Re: Warning from swake_up_all in 4.14.15-rt13 non-RT

From: Sebastian Andrzej Siewior
Date: Fri Mar 09 2018 - 09:58:32 EST


On 2018-03-09 07:29:31 [-0600], Corey Minyard wrote:
> From what I can tell, wake_up_q() is unbounded, and you have undone what
> the previous code had tried to accomplish. In the scenario I'm talking
> about,
> interrupts are still disabled here. That's why I was asking about where to
> put
> wake_up_q(), I knew you could put it here, but it didn't seem to me to help
> at all.

So you are worried about unbound latencies on !RT. Okay. So for !RT this
does not help but it is not worse then before (before the RT patch was
applied and changed things).
In fact it is better now (with RT patch and this one) because before
that patch you would not only open interrupts between the wake up but you
would leave the function with interrupts open which is wrong. Any
interrupt (or a context switch due to need-resched() that would invoke
percpu_ref_put() would freeze the CPU/system.
Also, every user that invoked swake_up_all() with enabled interrupts
will still perform the wake up with enabled interrupts. So nothing
changes here.

> > > I had another idea. This is only occurring if RT is not enabled, because
> > > with
> > > RT all the irq disable things go away and you are generally running in task
> > > context. So why not have a different version of swake_up_all() for non-RT
> > > that does work from irqs-off context?
> > With the patch above I have puzzle part which would allow to use swait
> > based completions upstream. That ifdef would probably not help.
>
> I agree that having a bounded time way to wake up a bunch of threads while
> interrupts are disabled would solve a bunch of issues. I just don't see how
> it
> can be done without pushing it off to a softirq or workqueue.
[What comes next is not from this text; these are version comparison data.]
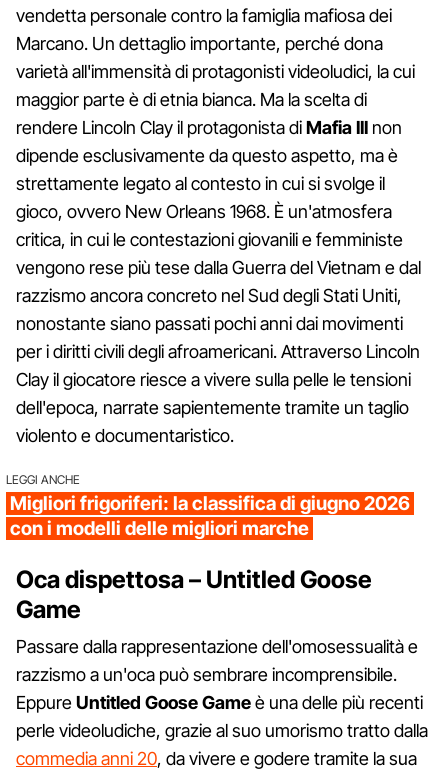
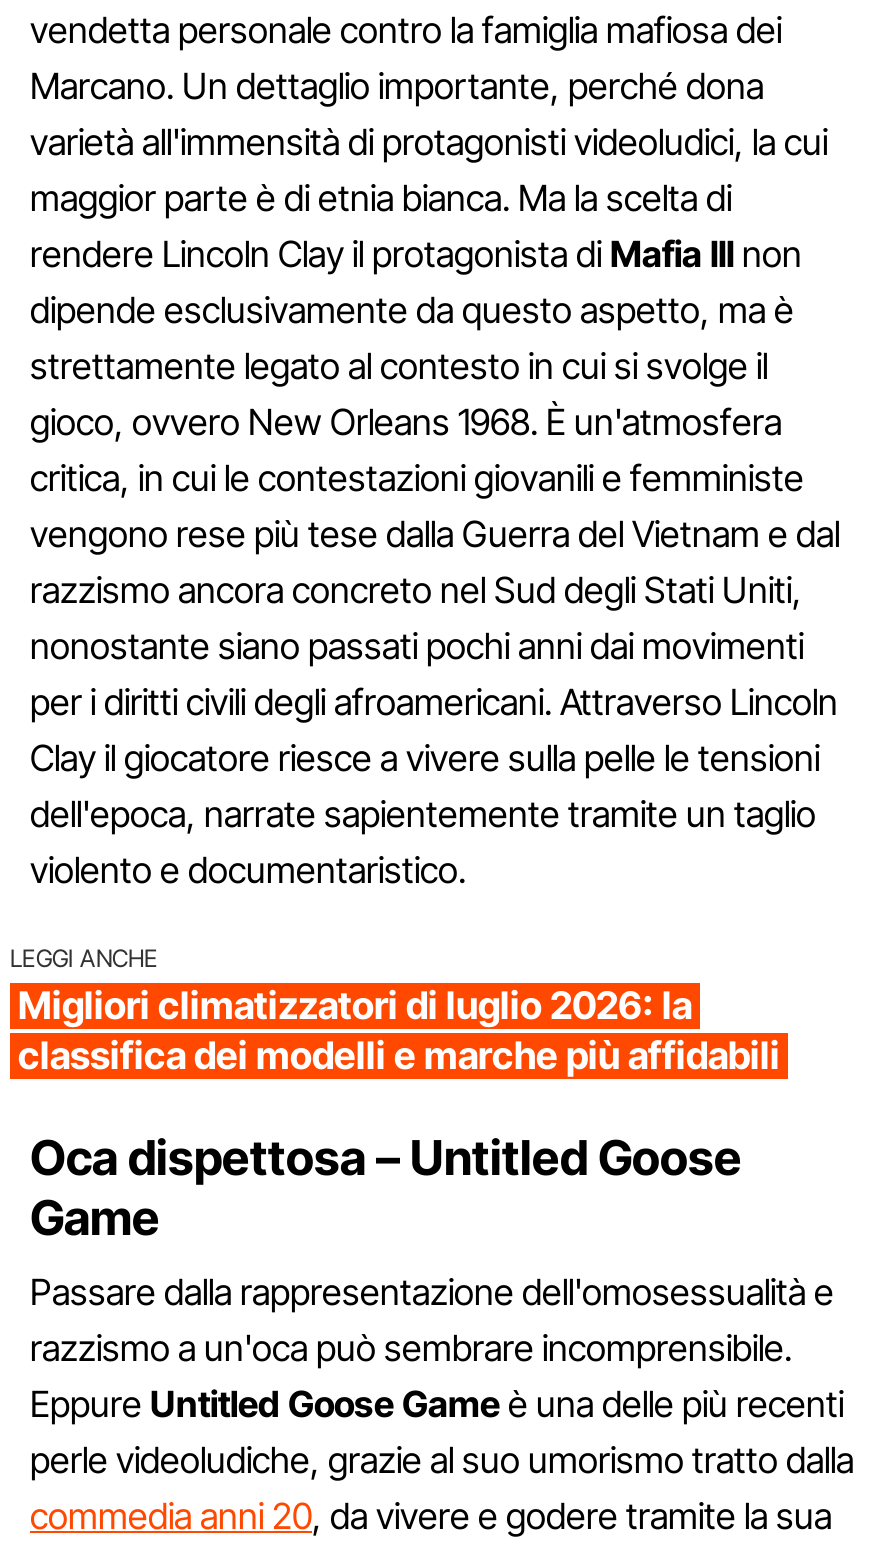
- Migliori frigoriferi: la classifica di giugno 2026
- con i modelli delle migliori marche
+ Migliori climatizzatori di luglio 2026: la
+ classifica dei modelli e marche più affidabili
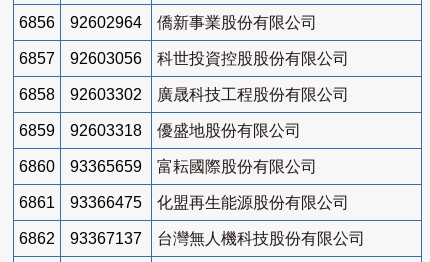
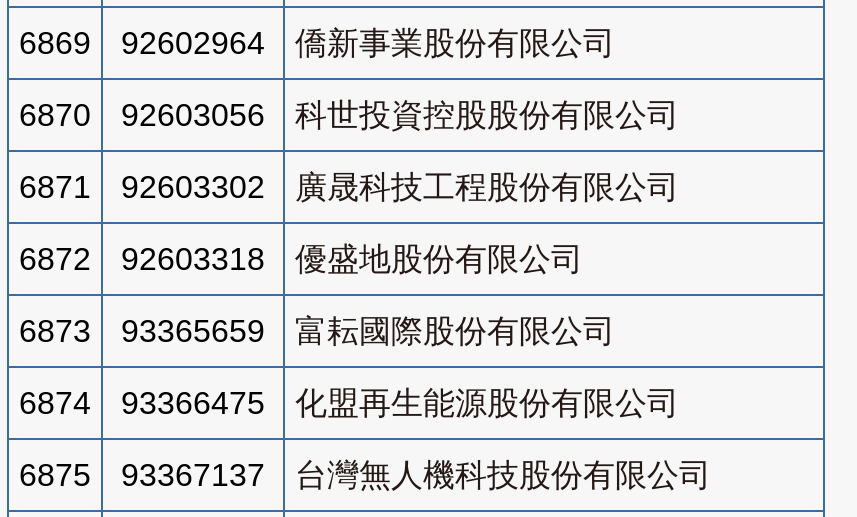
- 6856 92602964 僑新事業股份有限公司
+ 6869 92602964 僑新事業股份有限公司

- 6857 92603056 科世投資控股股份有限公司
+ 6870 92603056 科世投資控股股份有限公司

- 6858 92603302 廣晟科技工程股份有限公司
+ 6871 92603302 廣晟科技工程股份有限公司

- 6859 92603318 優盛地股份有限公司
+ 6872 92603318 優盛地股份有限公司

- 6860 93365659 富耘國際股份有限公司
+ 6873 93365659 富耘國際股份有限公司

- 6861 93366475 化盟再生能源股份有限公司
+ 6874 93366475 化盟再生能源股份有限公司

- 6862 93367137 台灣無人機科技股份有限公司
+ 6875 93367137 台灣無人機科技股份有限公司
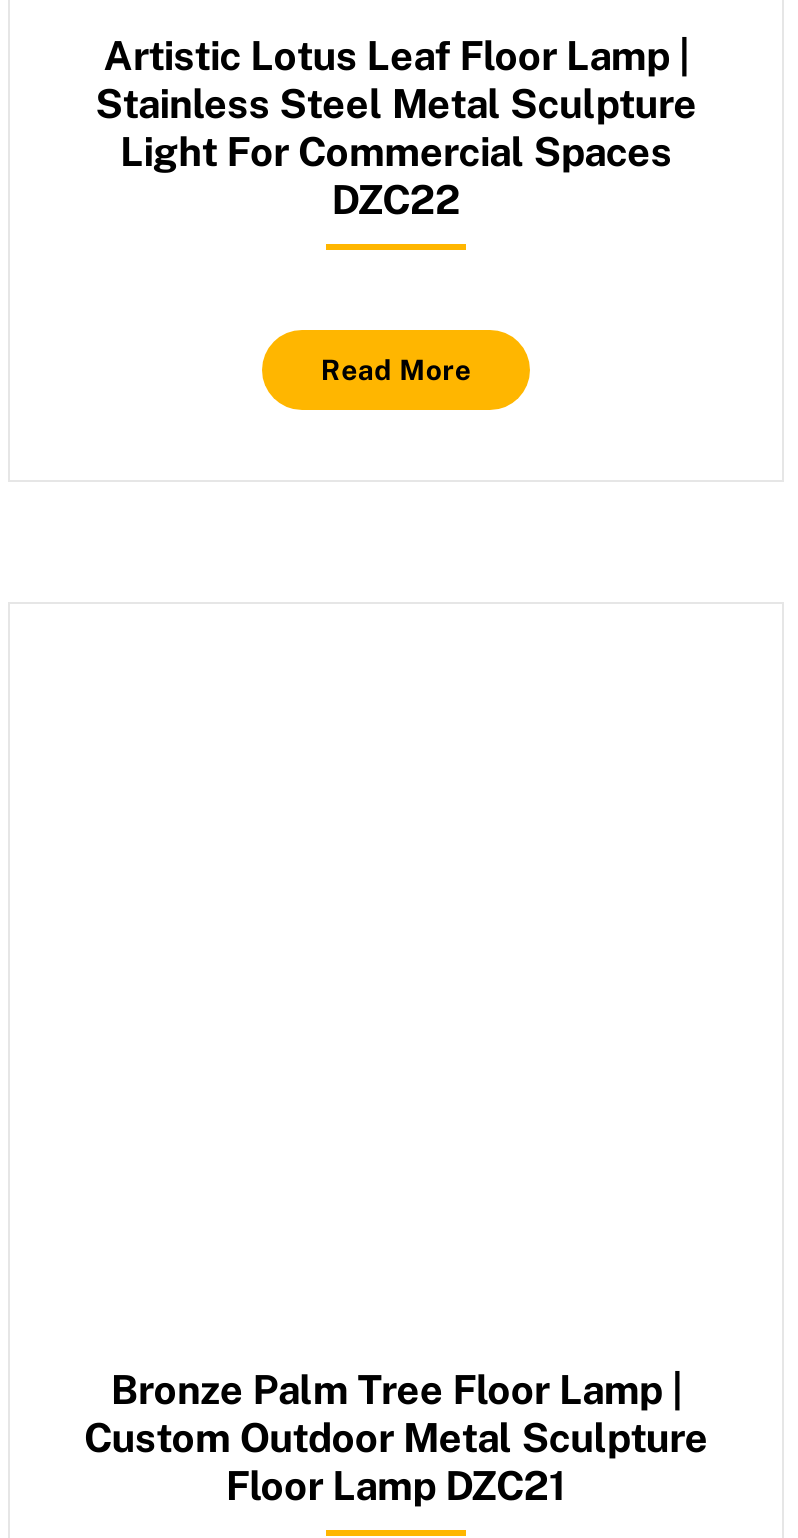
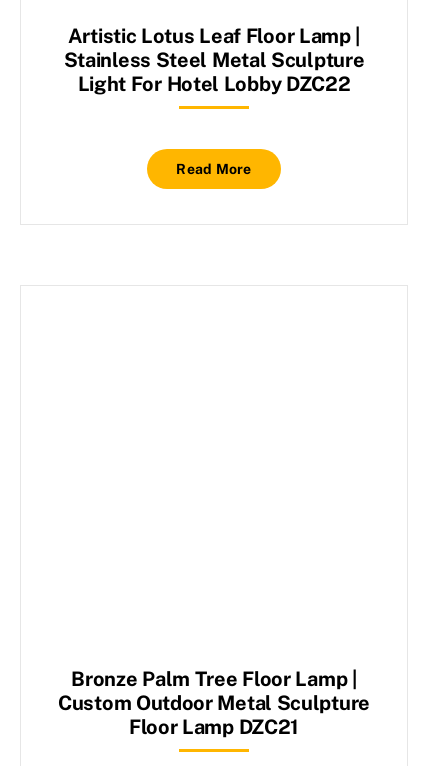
- Light For Commercial Spaces
- DZC22
+ Light For Hotel Lobby DZC22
true but this is a different story. We started with a WARN_ON() which
triggered correctly and the problem it pointed to looks solved to me.

This "unbounded runtime during the wake up of many tasks with interrupts
disabled via percpu_ref_kill() -> blk_queue_usage_counter_release()"
thing exists already in the vanilla kernel and does not exist
with the RT patch applied and RT enabled. If you are affected by this
and you don't like it - fine. Using a workqueue is one way of getting
around it (the softirq is not preemptible in !RT so it wouldn't change
much). However, I see no benefit in carrying such a patch because as I
said only !RT is affected by this.

> -corey

Sebastian